◆ What needs to be done: Exact transcript, pictures excluded: write out every record below.
[[ Dataset records, beginning ]]
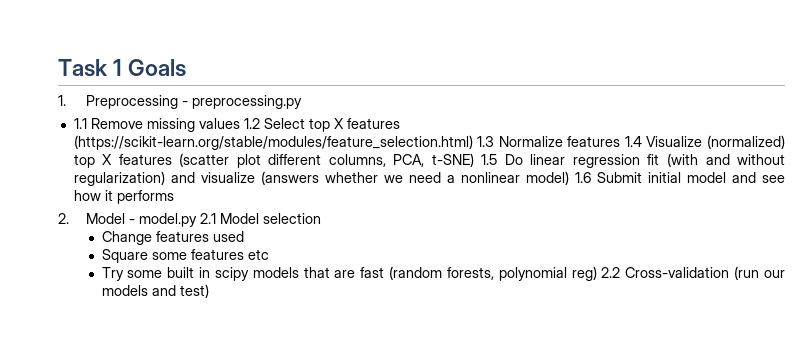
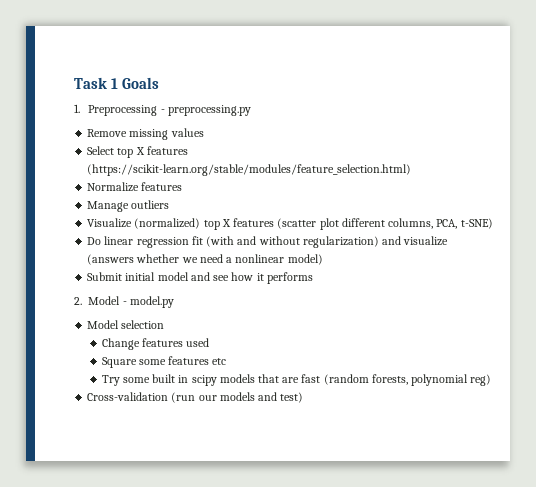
[73,118,87,129] 1.1 -> (251, 110) none
[243,118,260,129] 1.2 -> (204, 132) //
[477,136,495,147] 1.3 -> (412, 170) //
[624,136,642,147] 1.4 -> [87,200,170,212] // Manage outliers //
[481,154,498,165] 1.5 -> (493, 223) //
[574,172,591,183] 1.6 -> (323, 259) //
[199,213,216,224] 2.1 -> (174, 302) //
[601,267,621,278] 2.2 -> (492, 380) //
[[ Dataset records, end ]]
◆ Exercise response:
[73,118,87,129] 1.1 -> (251, 110) none
[243,118,260,129] 1.2 -> (204, 132) //
[477,136,495,147] 1.3 -> (412, 170) //
[624,136,642,147] 1.4 -> [87,200,170,212] // Manage outliers //
[481,154,498,165] 1.5 -> (493, 223) //
[574,172,591,183] 1.6 -> (323, 259) //
[199,213,216,224] 2.1 -> (174, 302) //
[601,267,621,278] 2.2 -> (492, 380) //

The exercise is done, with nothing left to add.